Ia menilai, potensi tambak tradisional plus merupakan raksasa tidur, yang bila ditangani dengan baik akan mampu mengejar target produksi udang nasional, bahkan mengejar produksi udang Ekuador. Tambak udang tradisional plus juga dinilai lebih efisien biaya produksi, relatif lebih rendah risiko, dan bisa dikerjakan oleh pengusaha skala usaha mikro, kecil, dan menengah (UMKM). Biaya investasi yang diperlukan sekitar Rp 15 juta-Rp 20 juta berupa pompa, dan perbaikan lahan tanggul pematang.
”Tambak tradisional yang didorong ke arah tradisional plus akan meningkatkan produksi udang nasional secara signifikan,” ujarnya saat dihubungi, Kamis (30/3/2023).
Haris menambahkan, tambak tradional plus dinilai lebih berkelanjutan secara lingkungan karena tidak mengonversi lahan produktif, bisa mempertahankan area bakau, rendah jejak karbon, dan lebih ramah lingkungan sehingga bisa memiliki nilai jual premium. Selain itu, memberdayakan masyarakat dan ibu ibu rumah tangga.
Meski demikian, guna mendorong tambak tradisional menjadi tradisional plus diperlukan dukungan pemerintah dalam penyediaan infrastruktur dasar, seperti saluran air, akses jalan, dan listrik.
Tambak terintegrasi
Sebelumnya, Presiden Joko Widodo meresmikan tambak budidaya udang berbasis kawasan (shrimp estate) di Kebumen, Jawa Tengah, pada 9 September 2023. Tambak udang ramah lingkungan ini ditetapkan menjadi percontohan pembangunan tambak udang modern di Indonesia. Pembangunan tambak budidaya udang berbasis kawasan itu dilakukan Kementerian Kelautan dan Perikanan (KKP) menggunakan APBN senilai Rp 175 miliar.
”Kita harapkan ini akan menjadi sebuah contoh yang baik bagi budidaya udang vaname yang memerlukan kebersihan air, yang memerlukan betul-betul manajemen detail, dan kita harapkan ini menjadi contoh bagi kita semua,” ujar Presiden Jokowi.

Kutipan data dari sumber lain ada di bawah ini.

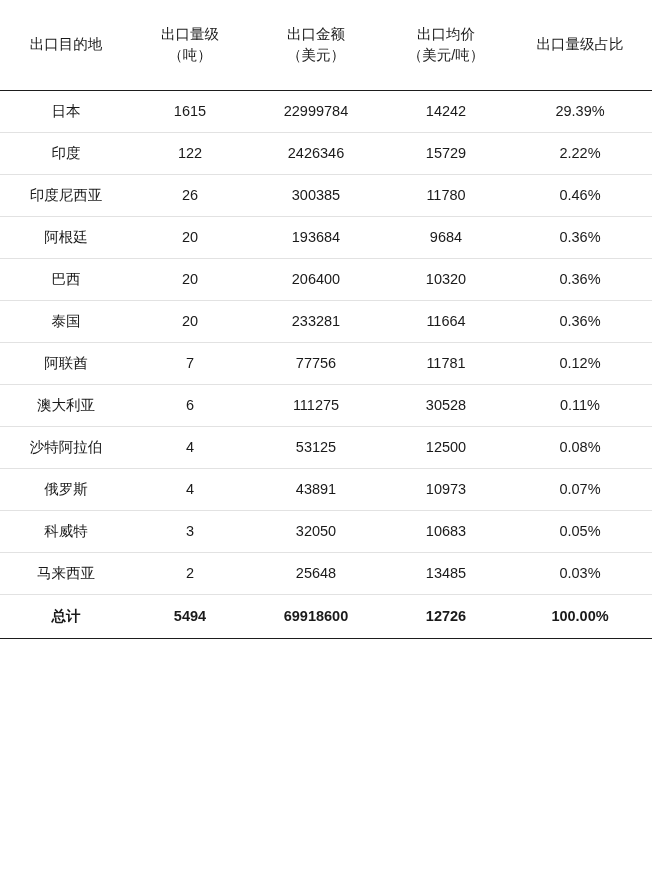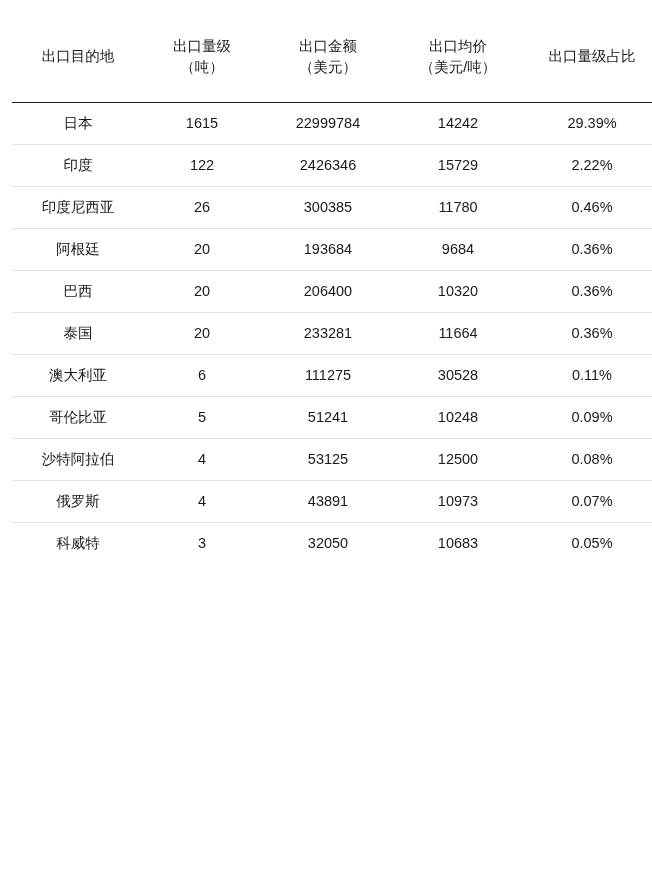"出口目的地" .table-wrap { padding: 12px -> 0 }
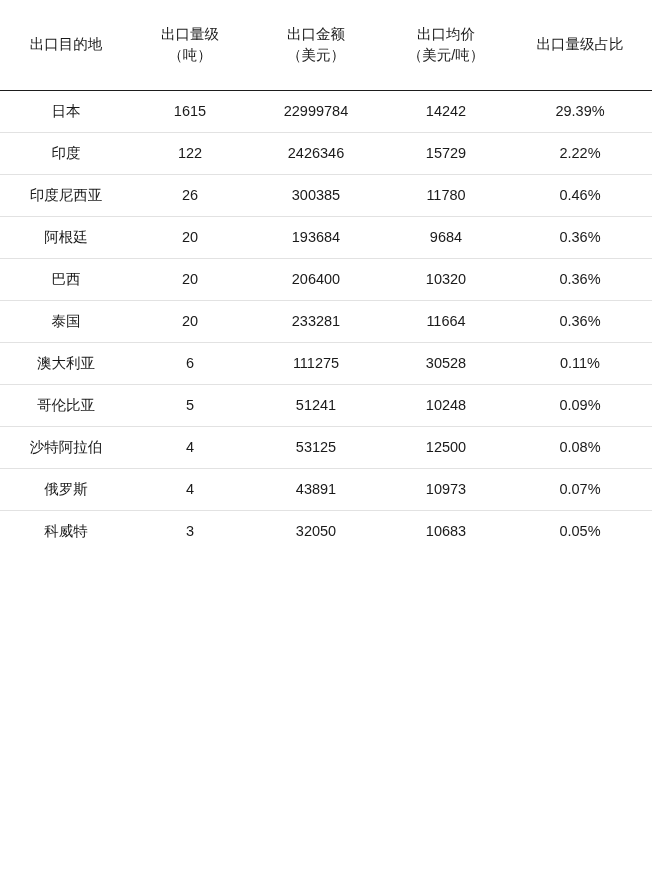"阿联酋" tr { html: none -> <tr> <td>阿联酋</td> <td>7</td> <td>77756</td> <td>11781</td> <td>0.12%</td> </tr> }
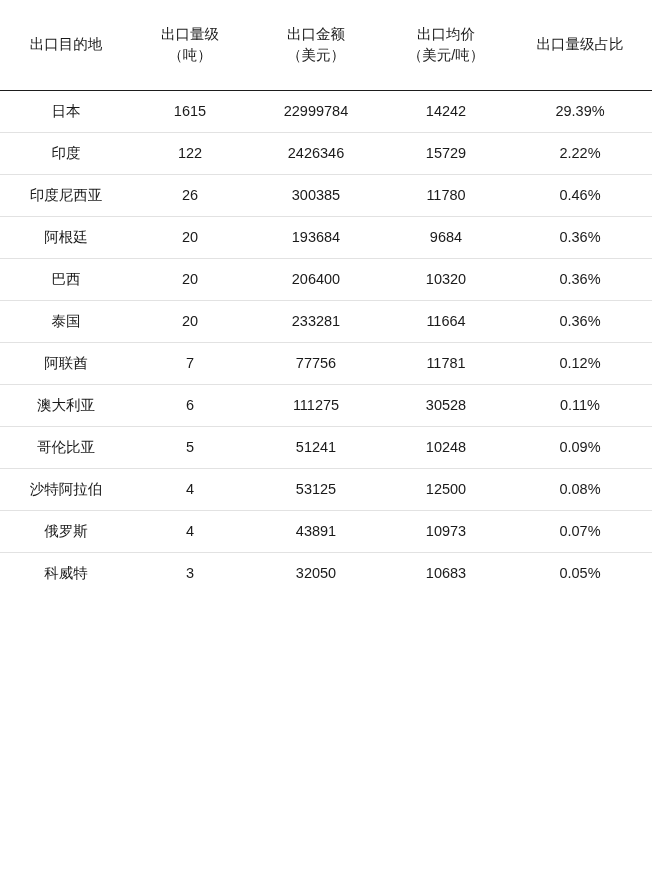"哥伦比亚" tr { html: <tr> <td>哥伦比亚</td> <td>5</td> <td>51241</td> <td>10248</td> <td>0.09%</td> </tr> -> none }
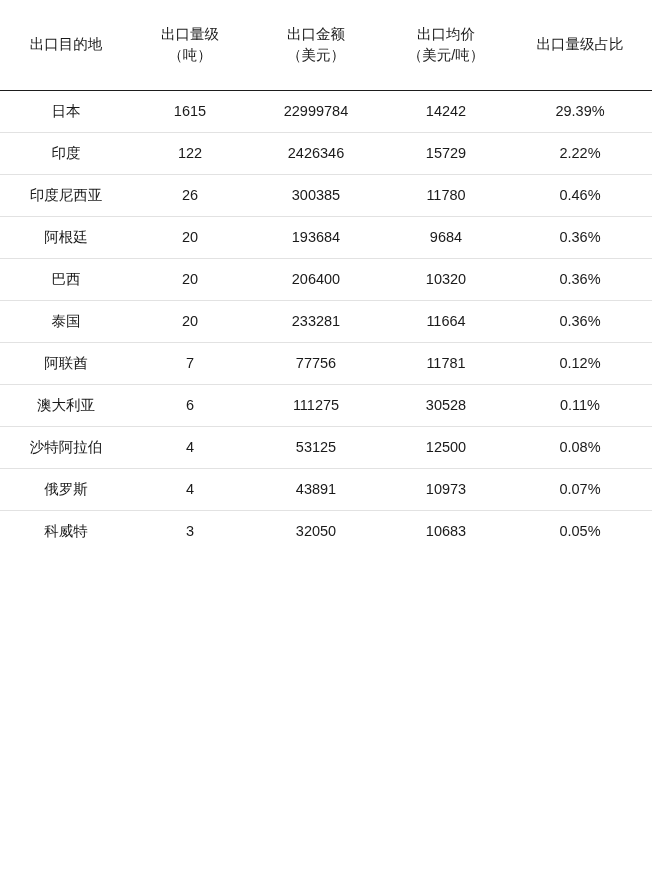"马来西亚" tr { html: none -> <tr> <td>马来西亚</td> <td>2</td> <td>25648</td> <td>13485</td> <td>0.03%</td> </tr> }
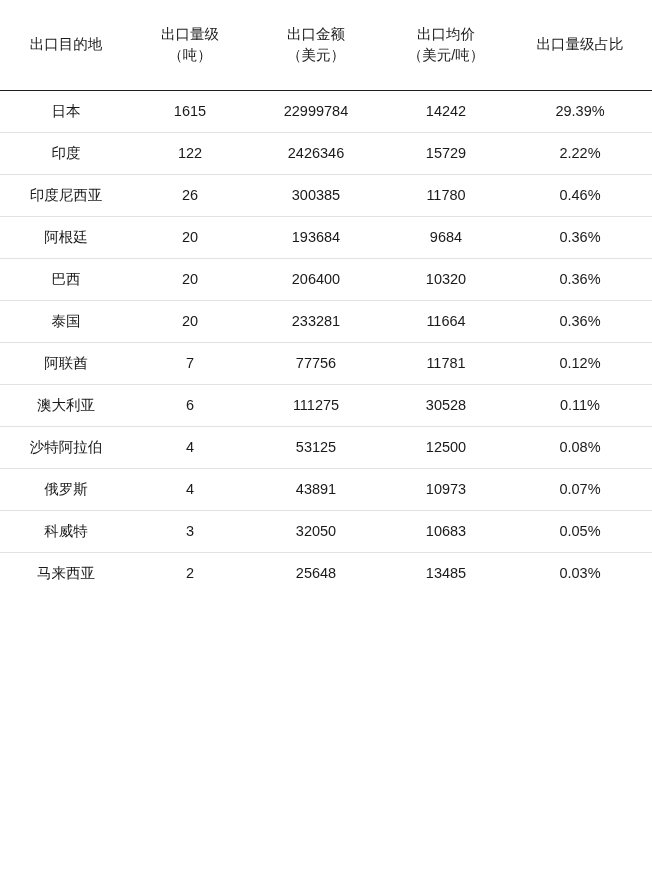"总计" tr.total-row { html: none -> <tr> <td>总计</td> <td>5494</td> <td>69918600</td> <td>12726</td> <td>100.00%</td> </tr> }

Tambak di shrimp estate seluas 60 hektar terdiri dari 149 petak tambak dengan produktivitas awal 40 ton per hektar per tahun. Tambak modern itu dilengkapi instalasi pengelolaan air limbah (IPAL), pengelolaan air tambak, hingga ruang laboratorium. Tambak itu mengimplementasikan metode cara budidaya ikan yang baik (CBIB) untuk menjaga optimalisasi pertumbuhan udang.

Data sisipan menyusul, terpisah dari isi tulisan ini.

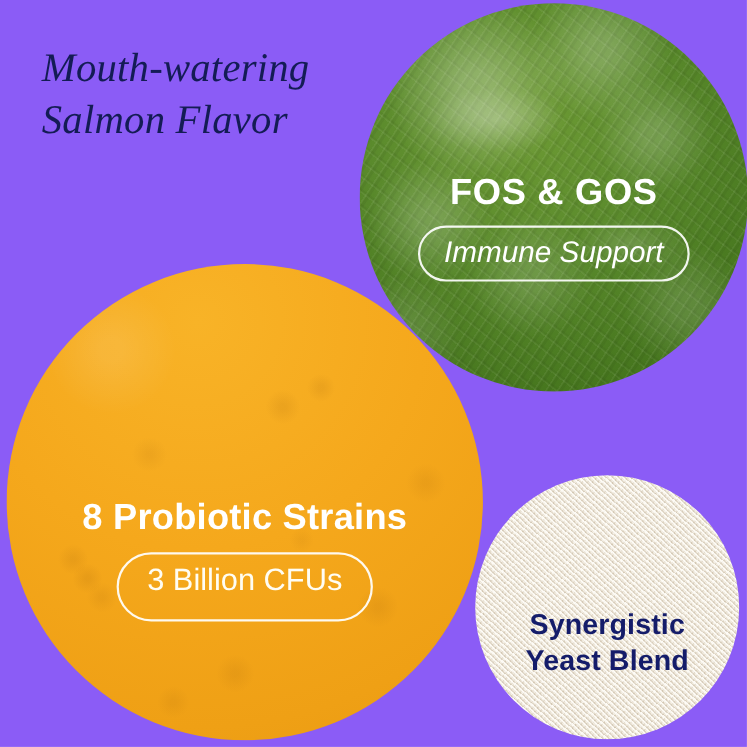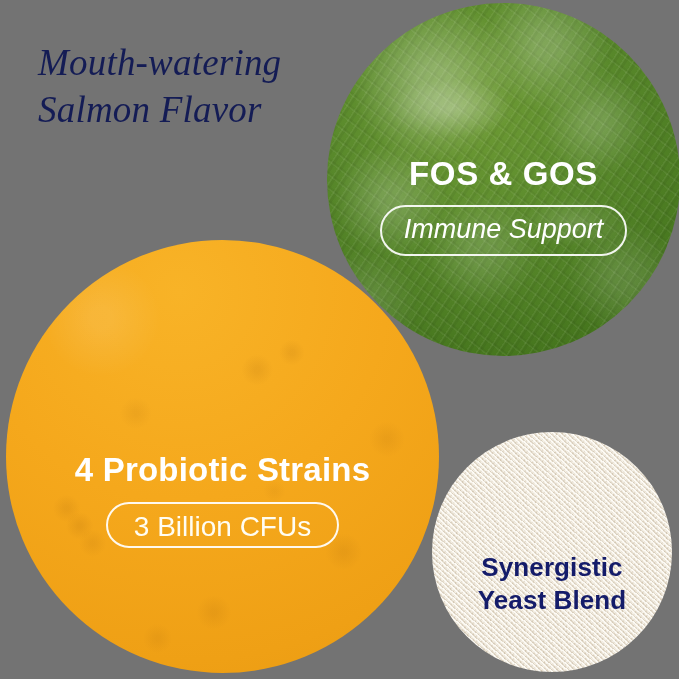"Mouth-watering" #stage { background: #737373 -> #8b5cf6 }
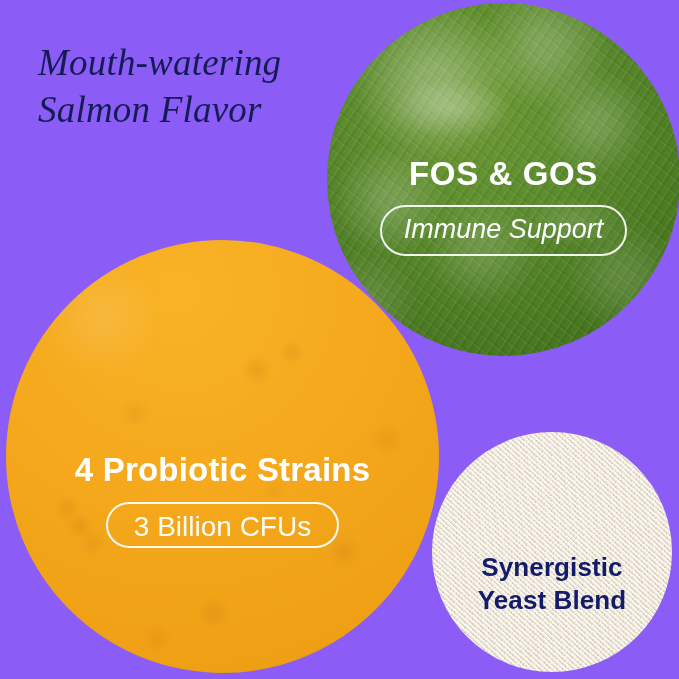"4 Probiotic Strains" div.cap-title { text: 4 -> 8 }
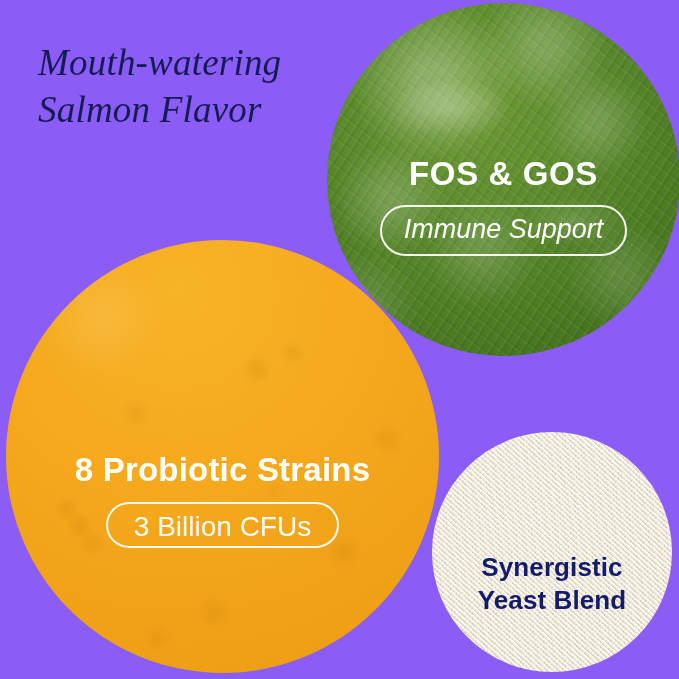"3 Billion CFUs" #label-yellow .pill { padding: 9px 26px 5px 26px -> 9px 26px 22px 26px }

Menteri Kelautan dan Perikanan Sakti Wahyu Trenggono menambahkan, selain di Kebumen, KKP juga merencanakan pembangunan tambak budidaya udang modern ramah lingkungan di Sumba Timur, Nusa Tenggara Timur, seluas 1.800 hektar. Tambak ini direncanakan menjadi tambak udang terintegrasi hulu hingga hilir.
Haris menilai, pengembangan shrimp estate di Kebumen memiliki kelebihan produksi lebih tinggi, dilengkapi pengelolaan air dan instalasi pengolahan air limbah (IPAL). Selain itu, ada upaya transfer teknologi pada petambak udang skala intensif. ”Namun, biaya investasi yang mahal membuat tidak banyak petambak mampu menirunya,” kata Haris.

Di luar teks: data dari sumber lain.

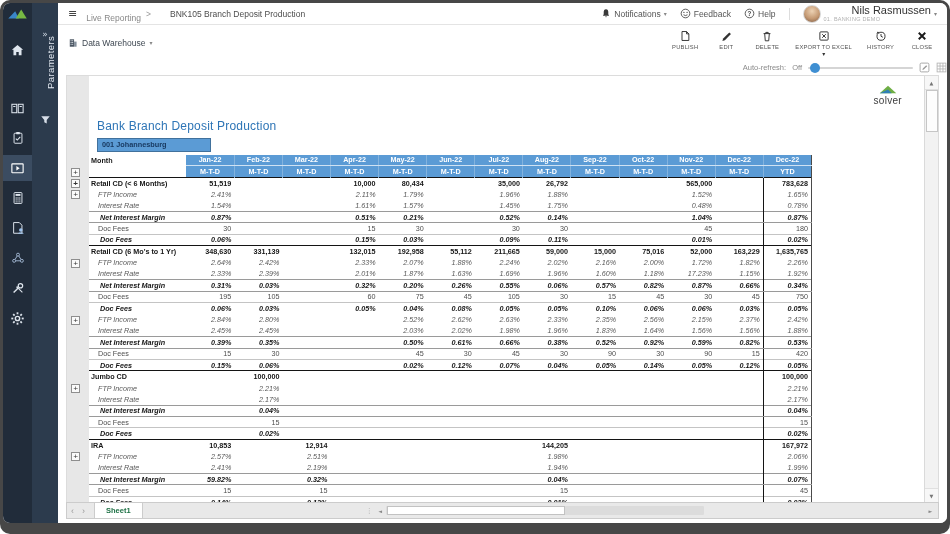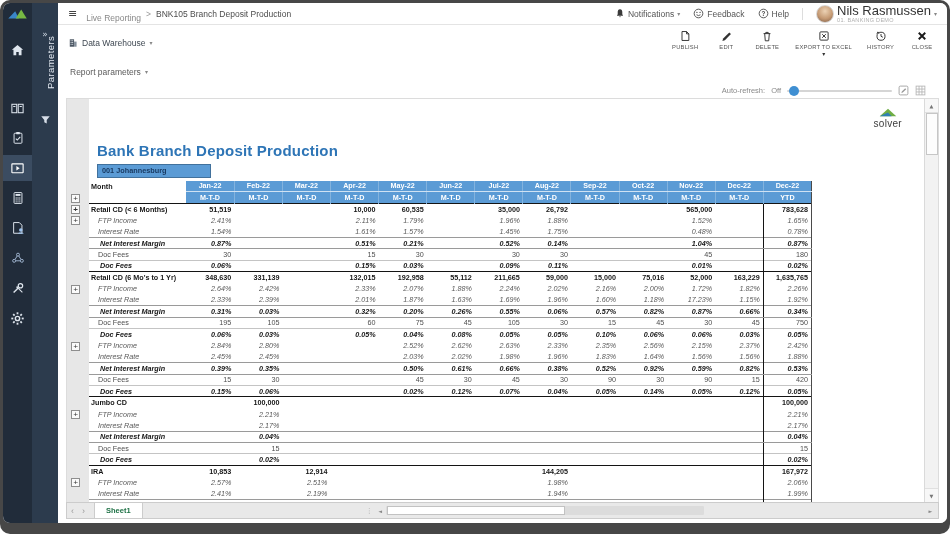"BNK105 Branch Deposit Production" .bc-page { margin-left: none -> 14px }
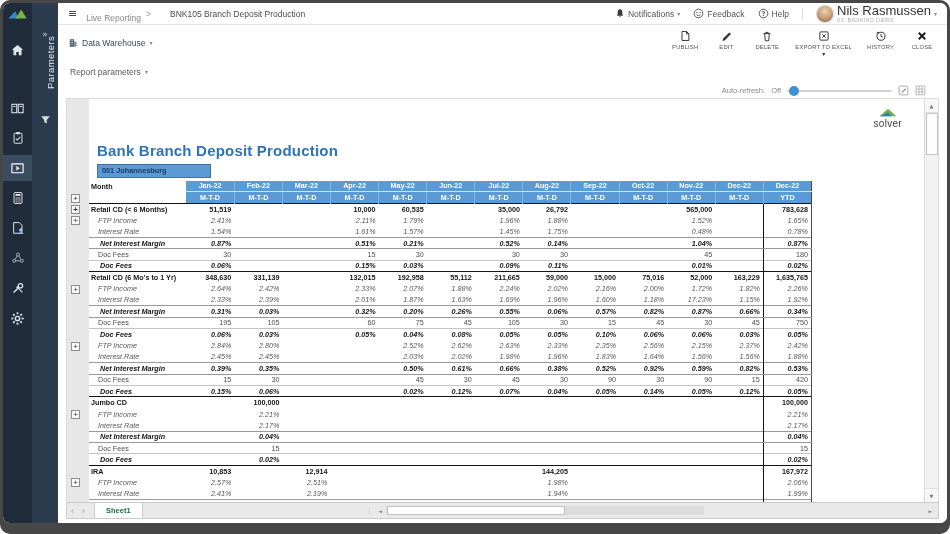"Nils Rasmussen" .user-n { font-size: 13px -> 11px; margin-left: none -> 28px }
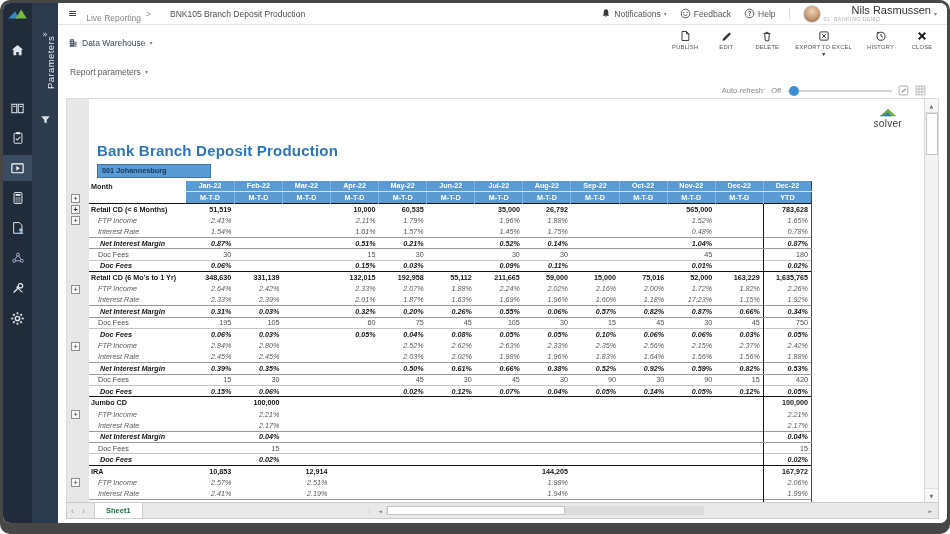"Report parameters" div.params-row { html: <div> <span>Report parameters</span> <span>▾</span> </div> -> none }
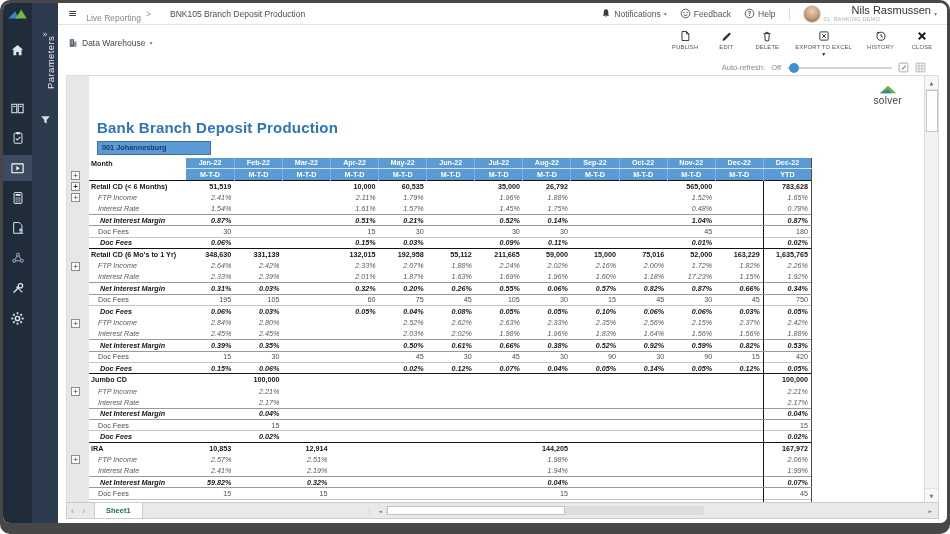"Auto-refresh:" .refresh-row { padding-right: 21px -> 0 }
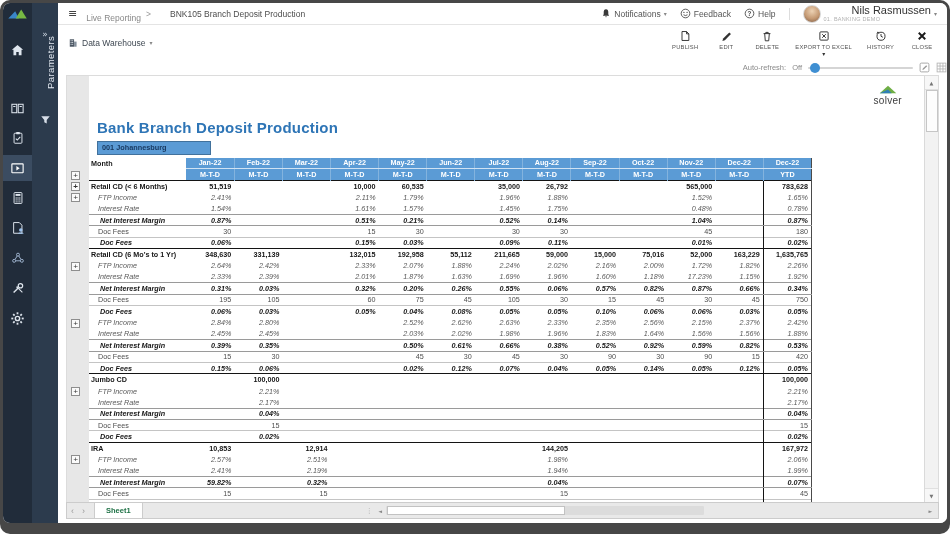"Bank Branch Deposit Production" .rtitle { font-size: 15px -> 12px; font-weight: bold -> normal }
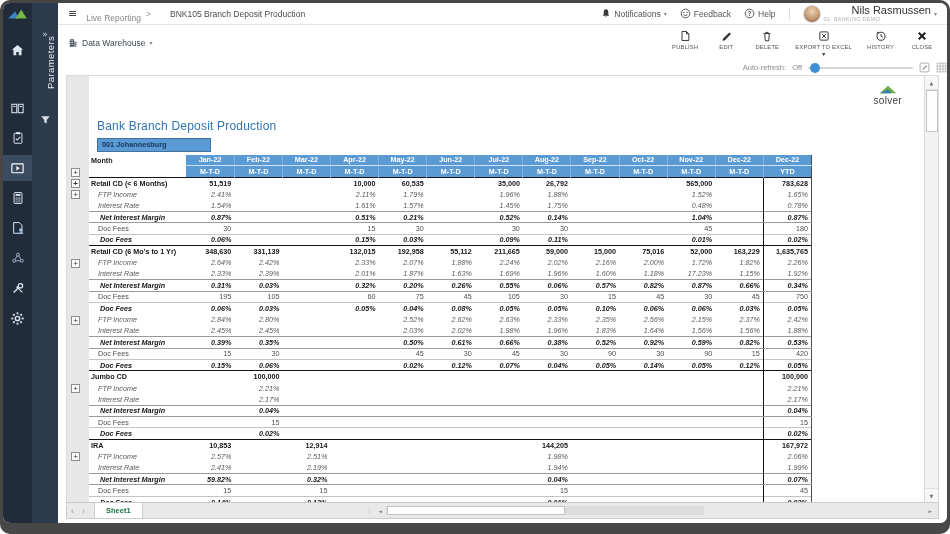"60,535" td.d { text: 60,535 -> 80,434 }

Menurut Haris, pengembangan tambak udang skala intensif cukup diserahkan ke petambak besar yang sudah memiliki keterampilan dan modal. Terkait dengan itu, dukungan pemerintah yang diperlukan cukup itu berupa kemudahan perizinan dan jaminan keamanan. ”Bukan tugas KKP budidaya udang secara komersial. KKP cukup mengelola farm percontohan, sisanya serahkan ke swasta,” ujarnya.
Pengelolaan seluruh kawasan shrimp estate dinilai perlu melibatkan petambak dan swasta. Pemerintah diharapkan tidak hanya fokus pada keuntungan jangka pendek, tetapi juga menjadi model tambak yang ideal di tengah tantangan yang terus berubah, seperti penyakit dan tuntutan pasar internasional yang kian mensyaratkan sertifikasi.